Gaga Gave Us Hollywood Glamour
Lady Gaga may have missed out on winning Best Actress for her role in House of Gucci, but this didn’t stop her being one of the stars of the night. Wearing a custom Ralph Lauren gown, she introduced the EE Rising Star award won by Bond-actress Lashana Lynch.
Another highlight came as part of Wilson’s presenting sketches – jokingly giving out her own ‘awards’ to audience members in the form of gold bras. Much to the singer-turned-actor’s entertainment, Gaga’s boyfriend was a recipient.
Branagh’s Belfast was Best of British
Acknowledging that a black and white film about the Irish Troubles may have initially been a hard sell, Kenneth Branagh thanked the support of streaming services during his acceptance speech for Belfast‘s Outstanding British Film win. The semi-autobiographical feature was nominated for a number of other awards, and Branagh spoke about his hopes for cinema moving forward: “All hail the streaming revolution but all hail the big screen too, it’s alive, and long may they live together.”

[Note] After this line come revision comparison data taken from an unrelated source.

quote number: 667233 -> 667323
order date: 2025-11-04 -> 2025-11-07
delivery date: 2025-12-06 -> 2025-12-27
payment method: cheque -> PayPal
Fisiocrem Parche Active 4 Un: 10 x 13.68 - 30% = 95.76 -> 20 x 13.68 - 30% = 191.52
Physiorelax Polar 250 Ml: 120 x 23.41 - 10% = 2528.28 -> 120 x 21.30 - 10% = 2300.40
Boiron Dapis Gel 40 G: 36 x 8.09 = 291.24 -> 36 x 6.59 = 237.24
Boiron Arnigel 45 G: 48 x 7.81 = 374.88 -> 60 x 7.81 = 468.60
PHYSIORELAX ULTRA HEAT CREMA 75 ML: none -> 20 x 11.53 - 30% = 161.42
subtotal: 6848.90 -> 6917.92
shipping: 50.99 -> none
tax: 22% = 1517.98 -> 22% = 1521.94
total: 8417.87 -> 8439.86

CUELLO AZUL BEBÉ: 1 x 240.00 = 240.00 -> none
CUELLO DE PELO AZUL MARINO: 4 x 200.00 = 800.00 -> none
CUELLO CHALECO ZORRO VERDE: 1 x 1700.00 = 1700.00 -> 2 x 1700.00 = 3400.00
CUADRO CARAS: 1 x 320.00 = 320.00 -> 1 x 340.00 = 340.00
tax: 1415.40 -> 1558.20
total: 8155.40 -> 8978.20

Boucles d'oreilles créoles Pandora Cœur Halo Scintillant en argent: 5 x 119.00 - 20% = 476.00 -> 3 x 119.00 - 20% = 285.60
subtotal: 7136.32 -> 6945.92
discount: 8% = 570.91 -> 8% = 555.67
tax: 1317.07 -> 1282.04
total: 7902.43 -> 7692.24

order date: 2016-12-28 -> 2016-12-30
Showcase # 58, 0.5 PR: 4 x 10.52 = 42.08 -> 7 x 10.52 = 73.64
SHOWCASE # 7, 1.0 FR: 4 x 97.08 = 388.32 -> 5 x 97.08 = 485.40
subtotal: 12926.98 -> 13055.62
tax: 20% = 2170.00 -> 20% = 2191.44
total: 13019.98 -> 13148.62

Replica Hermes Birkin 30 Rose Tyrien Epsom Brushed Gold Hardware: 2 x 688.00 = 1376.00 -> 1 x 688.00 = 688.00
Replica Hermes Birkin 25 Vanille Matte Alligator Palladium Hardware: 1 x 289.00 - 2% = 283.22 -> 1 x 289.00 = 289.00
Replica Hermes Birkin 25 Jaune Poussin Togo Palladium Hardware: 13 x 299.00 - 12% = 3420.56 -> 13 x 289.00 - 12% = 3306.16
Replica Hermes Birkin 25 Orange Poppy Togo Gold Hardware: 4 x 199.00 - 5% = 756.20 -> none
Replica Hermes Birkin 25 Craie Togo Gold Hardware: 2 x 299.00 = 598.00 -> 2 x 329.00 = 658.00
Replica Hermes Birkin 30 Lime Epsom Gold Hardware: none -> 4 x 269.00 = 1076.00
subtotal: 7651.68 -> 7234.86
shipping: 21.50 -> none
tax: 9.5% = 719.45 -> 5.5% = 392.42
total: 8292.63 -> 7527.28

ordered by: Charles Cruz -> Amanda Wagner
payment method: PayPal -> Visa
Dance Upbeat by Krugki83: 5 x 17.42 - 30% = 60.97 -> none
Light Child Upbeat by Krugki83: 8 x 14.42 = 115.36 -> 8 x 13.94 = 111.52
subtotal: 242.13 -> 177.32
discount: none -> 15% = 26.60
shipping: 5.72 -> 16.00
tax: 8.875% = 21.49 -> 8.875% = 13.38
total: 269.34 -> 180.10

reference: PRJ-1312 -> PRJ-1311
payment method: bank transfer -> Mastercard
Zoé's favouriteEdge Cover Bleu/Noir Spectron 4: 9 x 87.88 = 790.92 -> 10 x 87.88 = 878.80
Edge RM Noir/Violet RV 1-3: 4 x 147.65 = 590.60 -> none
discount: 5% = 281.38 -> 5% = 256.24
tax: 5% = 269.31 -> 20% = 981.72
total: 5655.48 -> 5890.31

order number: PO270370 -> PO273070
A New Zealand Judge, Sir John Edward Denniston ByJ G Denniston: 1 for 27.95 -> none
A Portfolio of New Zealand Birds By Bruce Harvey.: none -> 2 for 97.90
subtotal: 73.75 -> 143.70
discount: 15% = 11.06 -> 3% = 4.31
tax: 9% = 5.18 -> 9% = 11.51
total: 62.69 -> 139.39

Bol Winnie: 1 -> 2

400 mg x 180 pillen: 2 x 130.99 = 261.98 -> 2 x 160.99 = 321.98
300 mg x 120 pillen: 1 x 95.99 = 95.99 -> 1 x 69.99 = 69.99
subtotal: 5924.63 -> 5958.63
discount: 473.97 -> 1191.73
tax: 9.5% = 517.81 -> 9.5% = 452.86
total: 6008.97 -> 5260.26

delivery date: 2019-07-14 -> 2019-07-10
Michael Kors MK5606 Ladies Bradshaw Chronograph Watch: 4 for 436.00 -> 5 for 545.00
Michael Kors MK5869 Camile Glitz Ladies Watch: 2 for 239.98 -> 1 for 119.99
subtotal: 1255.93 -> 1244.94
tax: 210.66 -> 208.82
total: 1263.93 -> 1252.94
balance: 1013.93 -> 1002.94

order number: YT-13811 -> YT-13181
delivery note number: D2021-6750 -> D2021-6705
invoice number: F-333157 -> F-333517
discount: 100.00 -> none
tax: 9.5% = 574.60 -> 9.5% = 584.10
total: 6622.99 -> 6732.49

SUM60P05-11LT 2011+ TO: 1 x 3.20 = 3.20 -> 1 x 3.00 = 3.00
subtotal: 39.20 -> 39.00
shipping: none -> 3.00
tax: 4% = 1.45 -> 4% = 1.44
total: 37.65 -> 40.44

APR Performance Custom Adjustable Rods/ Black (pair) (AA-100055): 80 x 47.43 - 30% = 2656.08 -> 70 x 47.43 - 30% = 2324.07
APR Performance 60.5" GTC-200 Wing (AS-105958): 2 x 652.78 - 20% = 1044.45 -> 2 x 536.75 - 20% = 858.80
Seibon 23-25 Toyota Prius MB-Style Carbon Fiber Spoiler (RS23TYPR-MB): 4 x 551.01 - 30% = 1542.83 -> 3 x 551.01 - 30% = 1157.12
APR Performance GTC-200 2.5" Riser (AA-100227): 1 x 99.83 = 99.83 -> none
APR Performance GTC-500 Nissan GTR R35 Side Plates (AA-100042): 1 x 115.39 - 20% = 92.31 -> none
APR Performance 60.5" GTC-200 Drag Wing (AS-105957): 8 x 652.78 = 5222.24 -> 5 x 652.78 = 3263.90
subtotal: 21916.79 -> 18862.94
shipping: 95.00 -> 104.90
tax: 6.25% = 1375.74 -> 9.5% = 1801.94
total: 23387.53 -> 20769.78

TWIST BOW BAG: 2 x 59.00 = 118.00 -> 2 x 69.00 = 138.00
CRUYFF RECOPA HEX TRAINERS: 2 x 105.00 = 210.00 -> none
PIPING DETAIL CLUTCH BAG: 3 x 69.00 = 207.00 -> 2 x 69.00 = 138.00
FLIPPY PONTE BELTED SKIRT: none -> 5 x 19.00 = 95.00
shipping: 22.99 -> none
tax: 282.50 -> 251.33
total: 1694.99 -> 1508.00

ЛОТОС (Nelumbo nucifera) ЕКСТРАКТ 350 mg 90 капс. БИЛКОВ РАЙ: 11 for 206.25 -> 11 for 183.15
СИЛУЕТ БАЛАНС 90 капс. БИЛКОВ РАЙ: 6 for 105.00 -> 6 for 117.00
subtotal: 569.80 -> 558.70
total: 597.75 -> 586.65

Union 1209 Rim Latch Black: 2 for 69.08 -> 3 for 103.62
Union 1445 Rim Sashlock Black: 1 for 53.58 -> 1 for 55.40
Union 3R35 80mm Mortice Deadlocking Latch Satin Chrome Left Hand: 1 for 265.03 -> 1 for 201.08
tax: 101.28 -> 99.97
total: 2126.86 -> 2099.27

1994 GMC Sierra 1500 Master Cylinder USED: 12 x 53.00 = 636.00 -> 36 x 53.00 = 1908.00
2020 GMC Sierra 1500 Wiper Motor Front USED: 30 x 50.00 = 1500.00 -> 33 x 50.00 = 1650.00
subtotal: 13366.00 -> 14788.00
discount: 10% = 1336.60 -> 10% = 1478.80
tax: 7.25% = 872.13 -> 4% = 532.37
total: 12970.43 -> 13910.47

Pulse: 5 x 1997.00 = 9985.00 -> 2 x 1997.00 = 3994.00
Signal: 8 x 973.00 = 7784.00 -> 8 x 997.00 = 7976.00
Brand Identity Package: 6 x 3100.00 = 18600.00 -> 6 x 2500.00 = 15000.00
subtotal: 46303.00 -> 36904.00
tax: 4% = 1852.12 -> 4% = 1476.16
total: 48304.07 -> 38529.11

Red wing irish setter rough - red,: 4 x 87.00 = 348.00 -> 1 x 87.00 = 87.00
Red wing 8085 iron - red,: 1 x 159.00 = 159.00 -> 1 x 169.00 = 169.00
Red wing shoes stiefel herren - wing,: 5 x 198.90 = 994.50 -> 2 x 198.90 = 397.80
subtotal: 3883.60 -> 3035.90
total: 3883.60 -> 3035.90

Joanna Scanlan Scooped Surprise Leading Actress Award
In a category of popular stars like Gaga and Alana Haim, Joanna Scanlan expressed her own surprise that she had beat them to the Leading Actress Award. After her long career in British film and comedy, her speech exclaimed: “Oh come on! Some stories have surprise endings, don’t they?”
Winning for her role in After Love, the film tells the story of a woman discovering her late-husband’s secrets. Scanlan described it as having been made with “blood, sweat and tears”.
The Force of the Foreign Language Film
As part of a ceremony that was heavily underlined by a desire for border-spanning generosity, the win for Film Not in the English Language was greeted with huge support. The adaptation of a short story by acclaimed author Haruki Murakami, Drive My Car beat other nominees to the gong.
Also delivered by an interpreter, Japanese director Ryusuke Hamaguchi discussed how 2020’s four-time BAFTA winner Parasite had ‘opened the door’ for the “next generation of Asian films” like his own.